Fonterra's board and top management faced a tetchy reception at yesterday's annual meeting in Waitoa from shareholders looking at the prospect of two straight years of low milk prices.
The most animated discussion came around the remit aimed at cutting the size of the board from 13 to nine.
At the four-hour long meeting, one shareholder from Taranaki said he was concerned that suppliers were leaving the co-operative as "as fast as alternative companies can build the stainless steel".
"We certainly need a change of culture," he said.
Fonterra last week said it was increasing its forecast earnings per share range for the current financial year to 45-55c. With a forecast farmgate milk price of $4.60, this lifts the total available for payout to $5.05-$5.15 per kg of milksolids, and would currently equate to a total forecast cash payout of $4.95-$5 per kg of milksolids after retentions.

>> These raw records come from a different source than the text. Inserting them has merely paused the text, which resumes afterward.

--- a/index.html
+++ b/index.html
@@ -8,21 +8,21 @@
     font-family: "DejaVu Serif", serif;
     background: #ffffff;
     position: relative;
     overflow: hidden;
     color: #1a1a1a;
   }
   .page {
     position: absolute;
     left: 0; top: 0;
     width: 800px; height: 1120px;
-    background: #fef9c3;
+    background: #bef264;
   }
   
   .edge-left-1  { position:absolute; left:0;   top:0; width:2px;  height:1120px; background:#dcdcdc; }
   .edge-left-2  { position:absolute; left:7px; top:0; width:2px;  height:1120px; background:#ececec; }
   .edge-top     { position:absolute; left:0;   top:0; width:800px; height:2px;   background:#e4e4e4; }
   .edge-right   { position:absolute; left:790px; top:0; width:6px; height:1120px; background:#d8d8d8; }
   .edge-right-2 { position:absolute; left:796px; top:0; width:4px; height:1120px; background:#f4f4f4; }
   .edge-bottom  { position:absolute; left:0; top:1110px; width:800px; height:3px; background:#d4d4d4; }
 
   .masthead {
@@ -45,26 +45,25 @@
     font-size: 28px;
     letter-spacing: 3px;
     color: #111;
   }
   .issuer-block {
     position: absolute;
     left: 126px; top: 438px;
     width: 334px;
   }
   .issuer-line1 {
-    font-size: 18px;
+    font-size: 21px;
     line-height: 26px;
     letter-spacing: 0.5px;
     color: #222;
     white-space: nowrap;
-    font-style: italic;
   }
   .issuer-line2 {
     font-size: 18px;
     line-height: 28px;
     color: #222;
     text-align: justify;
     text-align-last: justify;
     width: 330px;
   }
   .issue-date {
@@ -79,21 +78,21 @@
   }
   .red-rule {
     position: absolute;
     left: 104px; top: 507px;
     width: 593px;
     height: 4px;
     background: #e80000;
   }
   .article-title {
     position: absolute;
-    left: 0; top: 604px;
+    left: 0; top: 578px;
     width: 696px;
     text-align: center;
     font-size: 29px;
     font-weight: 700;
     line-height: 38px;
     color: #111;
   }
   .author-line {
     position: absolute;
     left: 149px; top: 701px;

Another shareholder complained about Fonterra's payout for 2014/5 being lower than the second biggest co-op, Westland Milk.
"When Westland beats us on the payout, then I get really concerned," he said.

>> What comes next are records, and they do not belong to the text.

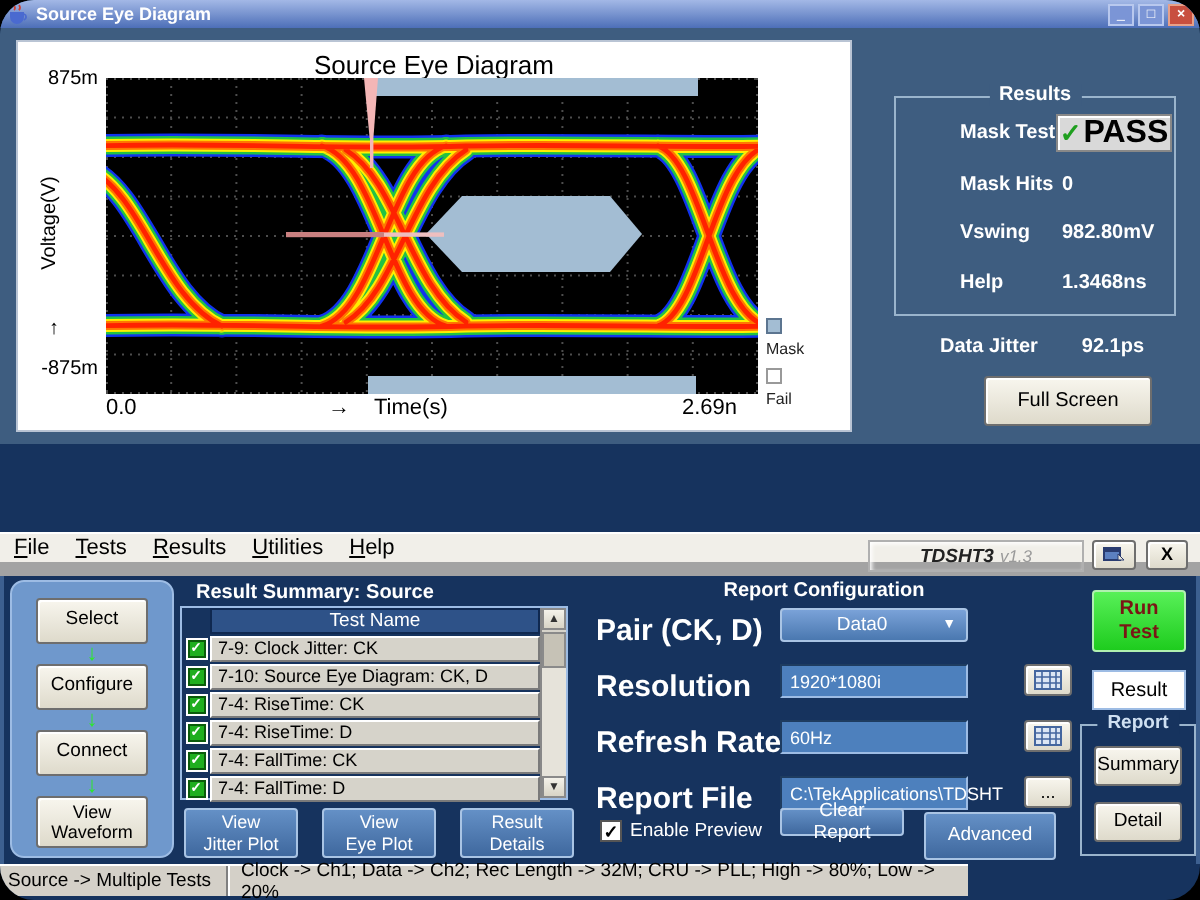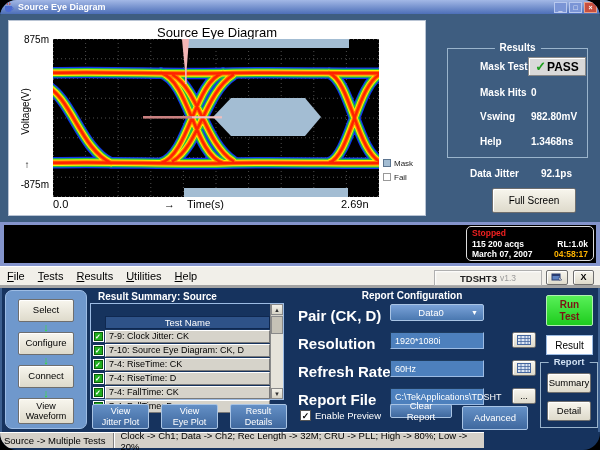--- a/index.html
+++ b/index.html
@@ -22,79 +22,79 @@
   .ylab-top   { position:absolute; left:2px;  top:13px;  width:38px; text-align:right; font-size:10px; color:#000; }
   .ylab-bot   { position:absolute; left:0px;  top:158px; width:40px; text-align:right; font-size:10px; color:#000; }
   .ylab-axis  { position:absolute; left:-24px; top:85px; width:80px; text-align:center; font-size:10px; color:#000;
     transform:rotate(-90deg); }
   .ylab-arrow { position:absolute; left:6px; top:138px; width:24px; text-align:center; font-size:10px; color:#000; }
   .xlab-row   { position:absolute; left:0; top:177px; width:418px; font-size:11px; color:#000; }
   .xlab-left  { position:absolute; left:44px; }
   .xlab-mid   { position:absolute; left:155px; display:flex; gap:12px; }
   .xlab-right { position:absolute; left:332px; }
   .plot-legend { position:absolute; left:374px; top:138px; font-size:8px; color:#222; }
-  .plot-legend .lrow { display:flex; gap:3px; margin-bottom:5px; }
+  .plot-legend .lrow { display:flex; gap:3px; margin-bottom:5px;flex-direction:column; }
   .sw-mask { width:8px; height:8px; background:#a3bdd3; border:1px solid #5c7590; }
   .sw-fail { width:8px; height:8px; background:#fff; border:1px solid #999; }
 
   
   .results-panel { position:absolute; left:427px; top:14px; width:173px; height:208px; color:#fff; }
   .gbox { position:absolute; border:1px solid #9ab4cc; }
   .gbox-label { position:absolute; top:-7px; left:50%; transform:translateX(-50%);
     background:#3e5d80; padding:0 5px; font-size:10px; font-weight:bold; white-space:nowrap; }
   .results-box { left:20px; top:34px; width:141px; height:110px; }
   .r-row { position:absolute; left:8px; width:147px; display:flex; font-size:10px; font-weight:bold;padding-left:24px; }
   .r-val { position:absolute; left:75px; }
   .pass-badge { position:absolute; left:72px; top:-4px; width:58px; height:19px; background:#d9d9d9;
     border:1px solid #888; box-shadow:inset 1px 1px 0 #fff; display:flex; align-items:center; justify-content:center; gap:1px; }
   .pass-check { color:#1f9f1f; font-size:13px; font-weight:bold; }
-  .pass-text { color:#000; font-size:12px; font-weight:bold; }
+  .pass-text { color:#000; font-size:16px; font-weight:bold; }
   .jitter-row { position:absolute; left:43px; top:154px; width:130px; display:flex; gap:22px; font-size:10px; font-weight:bold; }
   .fullscreen-btn { position:absolute; left:65px; top:174px; width:84px; height:25px; font-size:10px; }
 
   .btn-beige { background:linear-gradient(#f8f6ee,#dedacb); border:1px solid #6e6e6e; border-radius:2px;
     box-shadow:inset 1px 1px 0 #fff; color:#000; display:flex; align-items:center; justify-content:center;
     text-align:center; cursor:default; white-space:pre-line; line-height:1.15; }
 
   
   .acq-band { position:absolute; left:0; top:222px; width:600px; height:44px; background:#8494cc; }
   .acq-strip { position:absolute; left:4px; top:3px; right:4px; bottom:3px; background:#000; }
   .acq-box { position:absolute; right:2px; top:1px; width:128px; height:35px; border:1px solid #ddd; border-radius:5px;
     padding:1px 5px; display:flex; flex-direction:column; justify-content:space-between; }
   .acq-row { display:flex; font-size:8.5px; font-weight:bold; color:#fff; line-height:10px; }
   .acq-right { margin-left:auto; }
   .acq-status { color:#ee2020; }
   .acq-time { color:#ffb400; }
 
   
   .menubar { position:absolute; left:0; top:266px; width:600px; height:22px; background:#f1efe9;
-    border-top:1px solid #fff; border-bottom:3px solid #a3a3a3; display:flex; align-items:center; padding-left:7px; gap:13px; }
+    border-top:1px solid #fff; border-bottom:7px solid #a3a3a3; display:flex; align-items:center; padding-left:7px; gap:13px; }
   .menu-item { display:inline-block; font-size:11px; color:#000; cursor:default; }
   .menu-item::first-letter { text-decoration:underline; }
   .app-label { position:absolute; right:58px; top:3px; width:108px; height:16px; border:1px solid #b0b0b0;
-    box-shadow:inset 1px 1px 2px #fff; display:flex; align-items:center; justify-content:center; gap:3px; }
+    box-shadow:inset 1px 1px 2px #fff; display:flex; align-items:center; justify-content:center; gap:3px;font-style:italic; }
   .app-name { font-size:9.5px; font-weight:bold; color:#222; }
   .app-ver { font-size:8.5px; color:#9a9a9a; }
   .mb-btn { position:absolute; top:3px; height:15px; font-size:9px; font-weight:bold; }
   .mb-hide { right:32px; width:22px; }
   .mb-close { right:6px; width:21px; }
 
   
   .main-panel { position:absolute; left:0; top:288px; width:600px; height:144px; background:#16335e;
     border-left:2px solid #3d6090; border-right:2px solid #3d6090; }
 
   .wf-panel { position:absolute; left:3px; top:2px; width:82px; height:139px; background:#6f98cc;
     border:1px solid #9dbce4; border-radius:7px; display:flex; flex-direction:column; align-items:center; padding-top:8px; }
   .wf-btn { width:56px; height:23px; font-size:9.5px; flex:none; }
   .wf-btn.two { height:26px; font-size:9px; }
   .wf-arrow { color:#2ee62e; font-size:11px; line-height:10px; font-weight:bold; flex:none; }
 
   .rs-title { position:absolute; left:96px; top:3px; font-size:10px; font-weight:bold; color:#fff; }
   .rs-list { position:absolute; left:88px; top:15px; width:194px; height:97px; background:#16335e; border:1px solid #9dbce4; display:flex; }
-  .rs-main { flex:1; display:flex; flex-direction:column;margin-top:12px; }
+  .rs-main { flex:1; display:flex; flex-direction:column; }
   .rs-header { height:13px; margin-left:14px; background:#2e5288; border:1px solid #0f2850;
     color:#fff; font-size:9.5px; text-align:center; line-height:11px; }
   .rs-row { display:flex; height:13px; margin-top:1px; }
   .rs-check-cell { width:14px; display:flex; align-items:center; justify-content:center; }
   .rs-check { width:9px; height:9px; background:#1fae1f; border:1px solid #0b5c0b; box-shadow:0 0 0 1px #fff;
     color:#fff; font-size:7px; font-weight:bold; line-height:7px; text-align:center; }
   .rs-name { flex:1; background:#d6d3ca; border:1px solid; border-color:#fff #7a7a7a #7a7a7a #fff;
     font-size:9px; color:#000; padding-left:3px; line-height:11px; }
   .rs-scroll { width:13px; background:#d6d3ca; border-left:1px solid #888; display:flex; flex-direction:column; }
   .rs-scroll .arr { height:11px; font-size:6px; text-align:center; line-height:11px; color:#333;
@@ -239,37 +239,20 @@
         </div>
       </div>
       <div class="jitter-row">
         <span>Data Jitter</span>
         <span>92.1ps</span>
       </div>
       <div class="btn-beige fullscreen-btn">Full Screen</div>
     </div>
   </div>
 
-  <div class="acq-band">
-    <div class="acq-strip">
-      <div class="acq-box">
-        <div class="acq-row">
-            <span class="acq-status">Stopped</span>
-          </div>
-        <div class="acq-row">
-          <span>115 200 acqs</span>
-          <span class="acq-right">RL:1.0k</span>
-        </div>
-        <div class="acq-row">
-          <span>March 07, 2007</span>
-          <span class="acq-right acq-time">04:58:17</span>
-        </div>
-      </div>
-    </div>
-  </div>
 
   <div class="menubar">
     <span class="menu-item">File</span>
     <span class="menu-item">Tests</span>
     <span class="menu-item">Results</span>
     <span class="menu-item">Utilities</span>
     <span class="menu-item">Help</span>
     <span class="app-label">
       <span class="app-name">TDSHT3</span>
       <span class="app-ver">v1.3</span>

Chairman John Wilson has been returned to the board while Blue Read lost his seat to Ashley Waugh. Shareholders also re-elected Nicola Shadbolt. The ballot attracted a record turnout, with shareholders representing 65 per cent of farms, or 73 per cent of milk solids, casting their votes.
The board and management also drew flak for suddenly announcing restrictions on the use of palm kernel, which many farmers have come to use as an important standby, particularly when feed is short.
One said the prospect of two low payout years together was "like going through a meat grinder".